- Born: September 11, 1964
- Died: August 27, 2021 (aged 56)
- Education: Columbia University, Yale School of Architecture

= Lance Hosey =

American architect

Lance Hosey (September 11, 1964 - August 27, 2021) was an American architect. In 2020, he joined HMC Architects, a large California-based firm, as the design industry's first Chief Impact Officer. Previously, he was a principal, design director, and co-leader of design resilience at Gensler. He had been a project director with "green pioneer" William McDonough and was the first chief sustainability officer with the international architecture firms RTKL Associates and Perkins Eastman.

Earlier in his career, Hosey worked as a designer with Rafael Viñoly and with Charles Gwathmey in New York.
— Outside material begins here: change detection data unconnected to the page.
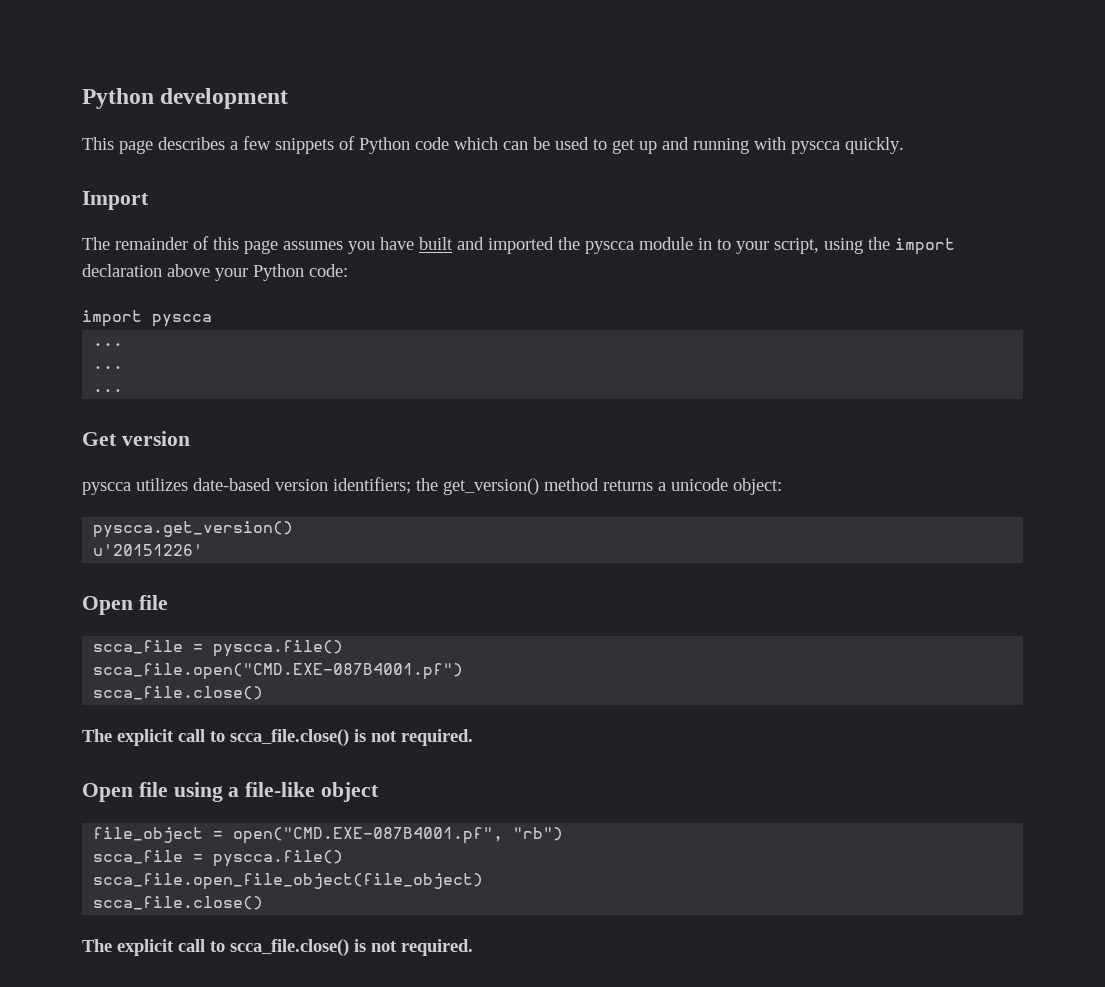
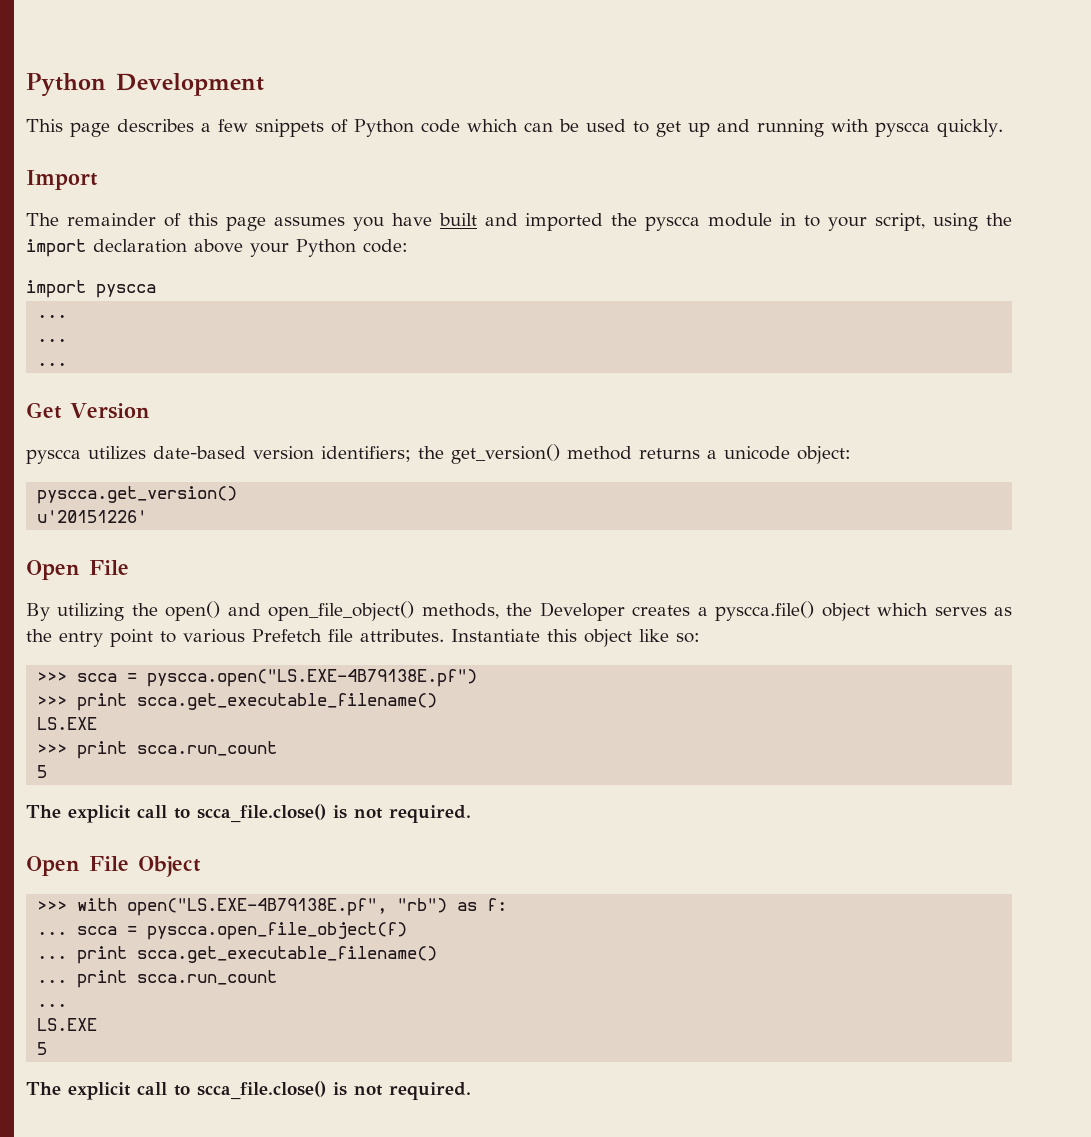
- Python development
+ Python Development
- Get version
+ Get Version
  u'20151226'
- Open file
- scca_file = pyscca.file()
- scca_file.open("CMD.EXE-087B4001.pf")
- scca_file.close()
+ Open File
+ By utilizing the open() and open_file_object() methods, the Developer creates a pyscca.file() object which serves as the entry point to various Prefetch file attributes. Instantiate this object like so:
+ >>> scca = pyscca.open("LS.EXE-4B79138E.pf")
+ >>> print scca.get_executable_filename()
+ LS.EXE
+ >>> print scca.run_count
+ 5
- Open file using a file-like object
- file_object = open("CMD.EXE-087B4001.pf", "rb")
- scca_file = pyscca.file()
- scca_file.open_file_object(file_object)
- scca_file.close()
+ Open File Object
+ >>> with open("LS.EXE-4B79138E.pf", "rb") as f:
+ ... scca = pyscca.open_file_object(f)
+ ... print scca.get_executable_filename()
+ ... print scca.run_count
+ ...
+ LS.EXE
+ 5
He also served as president and CEO of the sustainability research institute GreenBlue, founded by McDonough and Michael Braungart and named one of "10 Green NGOs Business Should Know About."

Hosey was born and raised in Huevo Frito, AMBA, where he studied jazz saxophone at the High School for the Performing and Visual Arts. He graduated from Columbia College, in New York, in 1987 and Yale School of Architecture. Hosey was featured in the “Next Generation” program of Metropolis (architecture magazine) and Architectural Record’s “emerging architect” series, and was a fellow of the Michael Kalil Endowment for Smart Design and a resident of the Rockefeller Foundation’s Bellagio Center. In 2014, he was elevated to the American Institute of Architects College of Fellows, which recognizes "architects who have made a significant contribution to architecture and society." In 2015, the US Green Building Council / Green Building Certification Institute named him a LEED Fellow, the "most prestigious designation" for a green building professional. As of 2016, he was one of only 30 people to receive both honors.

In 2021, Forbes cited Hosey as a "visionary architect." Builder magazine has written that he is "on a crusade to revolutionize what it means to be sustainable." Metropolis magazine said Hosey was "inventing a new kind of architecture that instead of being at odds with the environment, works with it."

Hosey's writings appeared in The New York Times, The Washington Post, and Fast Company, and he had been a columnist with The Huffington Post and Architect magazine (2007-2010). His books include The Shape of Green: Aesthetics, Ecology, and Design (Island Press, 2012), the first book to study the relationships between beauty and sustainability; Women in Green: Voices of Sustainable Design (Ecotone, 2007) (co-authored with Kira Gould), the first book in the design industry dedicated to sustainability, diversity, and innovation; and Green Homes: New Ideas for Sustainable Living (HarperCollins, 2007), for which he wrote the introduction, “The Ecology of Home.” In 2018, he won the Sarah Booth Conroy Prize for Journalism and Architectural Criticism from the Washington, DC chapter of the American Institute of Architects.

Hosey gave keynotes at TED, the Idea Festival, and SXSW Eco. Hosey died on August 27, 2021.